Academic integrity is central to your development in this module. Please read the University’s Academic Integrity Declaration: https://www.dundee.ac.uk/corporate-information/academic-integrity-declaration. The Code of Practice on Academic Misconduct explains procedures and penalties: https://www.dundee.ac.uk/corporate-information/code-practice-academic-misconduct-students. If you’re unsure whether something is acceptable, ask first: cite your sources, acknowledge collaboration appropriately, and submit your own work/write-up.

6.1 Our AI policy for this module

Generative AI tools are not permitted for any assessment in this module, including formative and summative work. This includes tools that generate or transform content such as ChatGPT, Copilot, Gemini, and similar services.
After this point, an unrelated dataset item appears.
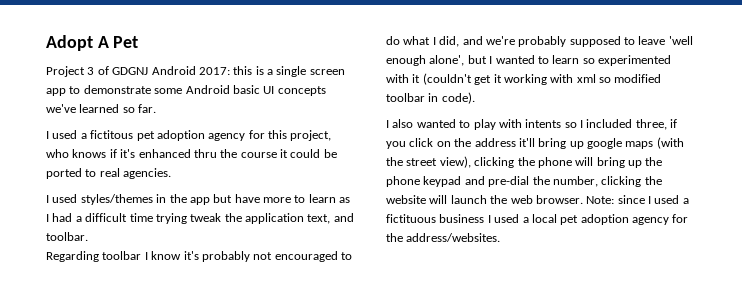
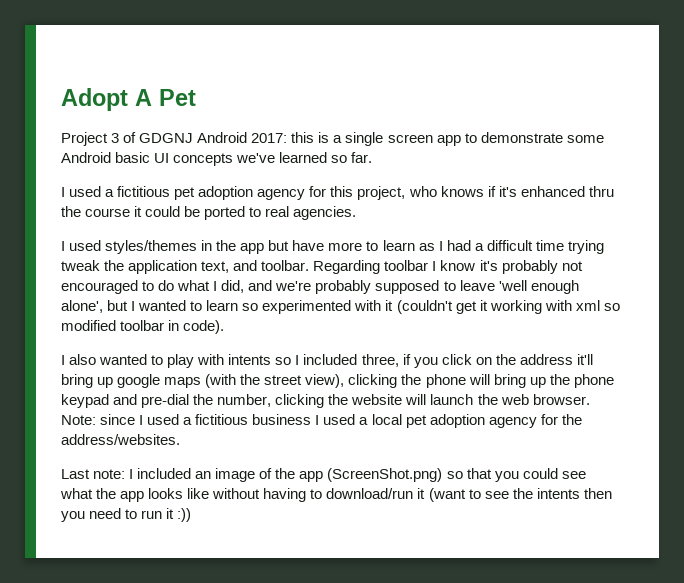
[90,130,134,139] fictitous -> [117,186,171,197] fictitious
(88, 236) // -> (310, 265) none
[386,214,436,223] fictituous -> [195,414,249,425] fictitious
(501, 237) none -> [61,468,586,482] [60,488,612,502] [61,508,192,522] // Last note: I included an image of the app (ScreenShot.png) so that you could see what the app looks like without having to download/run it (want to see the intents then you need to run it :))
“Use” includes asking an AI system to plan, outline, draft, solve, code, debug, translate, paraphrase, summarise, explain steps, comment on your writing, or “improve” style. If you are unsure whether a tool counts as generative AI, ask the teaching team before using it.

Why this policy

Our aim is to help you grow core abilities that you will rely on in later study and work: framing problems, choosing methods, carrying out calculations, checking results, and communicating clearly. Outsourcing these cognitive steps to a generative system prevents you from building those skills. The policy also protects fairness for all students and reduces the risk of unreliable or untraceable outputs entering your work.

What you may use

You may use standard, non-generative tools that support authentic work without creating ideas or text for you. Examples include:

  • calculators, spreadsheets, plotting libraries, LaTeX compilers
  • reference managers for storing and formatting citations
  • basic proofreading tools that check spelling or punctuation without suggesting new sentences
  • IDEs or editors with non-AI features only

If a tool “suggests” content, sentences, code, or solution steps, treat it as generative and do not use it.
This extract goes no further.